--- SUPPLIED INFORMATION ---

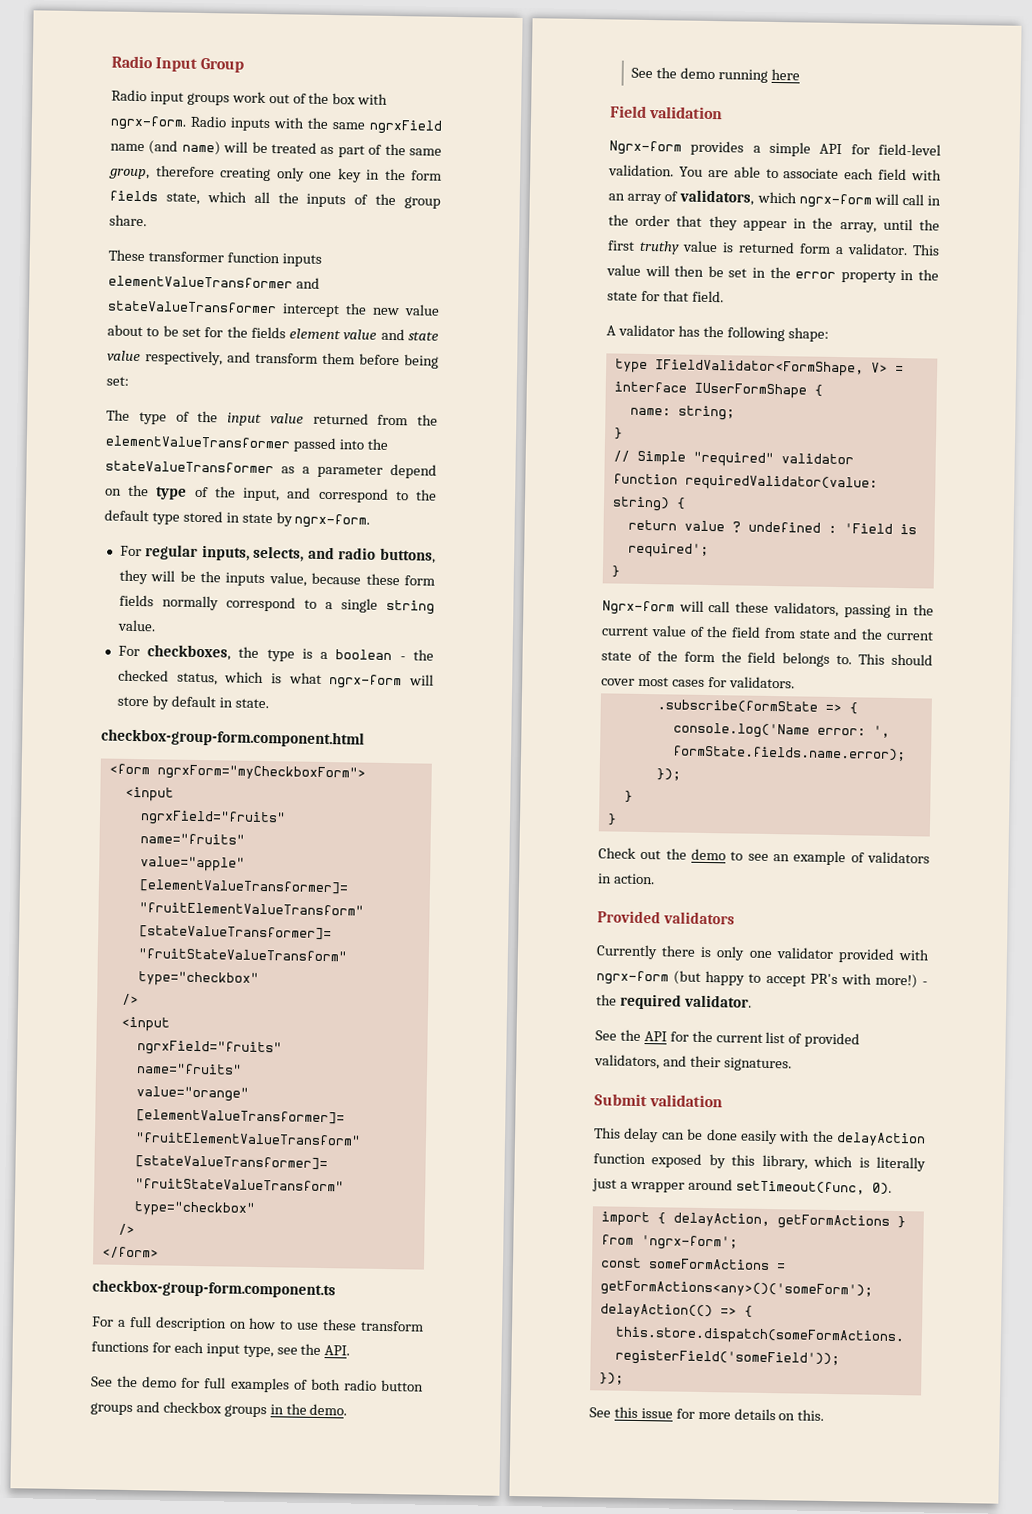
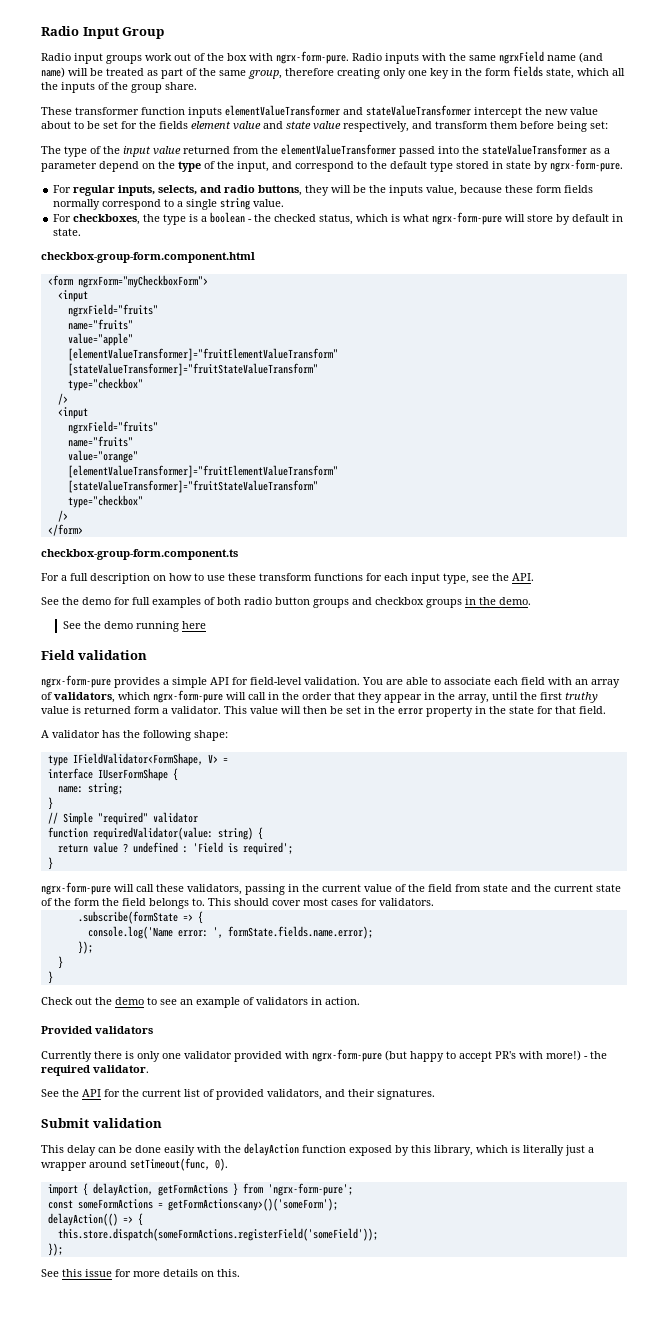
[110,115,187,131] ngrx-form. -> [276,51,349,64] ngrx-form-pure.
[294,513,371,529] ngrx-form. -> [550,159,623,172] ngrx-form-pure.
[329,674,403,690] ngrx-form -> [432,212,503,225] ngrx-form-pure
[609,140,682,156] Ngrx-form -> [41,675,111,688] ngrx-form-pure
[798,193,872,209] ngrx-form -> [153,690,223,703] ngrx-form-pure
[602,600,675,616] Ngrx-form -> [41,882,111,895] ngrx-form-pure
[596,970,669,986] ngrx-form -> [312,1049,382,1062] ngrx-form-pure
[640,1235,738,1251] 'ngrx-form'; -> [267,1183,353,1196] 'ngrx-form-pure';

---
--- SUPPLIED INFORMATION ---

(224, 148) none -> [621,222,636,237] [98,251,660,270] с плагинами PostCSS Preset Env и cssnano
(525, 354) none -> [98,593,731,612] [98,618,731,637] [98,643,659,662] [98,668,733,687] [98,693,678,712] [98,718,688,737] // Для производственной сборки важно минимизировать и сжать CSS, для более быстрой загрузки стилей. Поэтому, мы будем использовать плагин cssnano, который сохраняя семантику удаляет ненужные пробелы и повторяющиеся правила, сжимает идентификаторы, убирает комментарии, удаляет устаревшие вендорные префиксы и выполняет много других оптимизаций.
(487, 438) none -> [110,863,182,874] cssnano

---

PROBLEM DETAILS: Show me every line of the entries above that holds "none".

EXERCISE RESPONSE:
(224, 148) none -> [621,222,636,237] [98,251,660,270] с плагинами PostCSS Preset Env и cssnano
(525, 354) none -> [98,593,731,612] [98,618,731,637] [98,643,659,662] [98,668,733,687] [98,693,678,712] [98,718,688,737] // Для производственной сборки важно минимизировать и сжать CSS, для более быстрой загрузки стилей. Поэтому, мы будем использовать плагин cssnano, который сохраняя семантику удаляет ненужные пробелы и повторяющиеся правила, сжимает идентификаторы, убирает комментарии, удаляет устаревшие вендорные префиксы и выполняет много других оптимизаций.
(487, 438) none -> [110,863,182,874] cssnano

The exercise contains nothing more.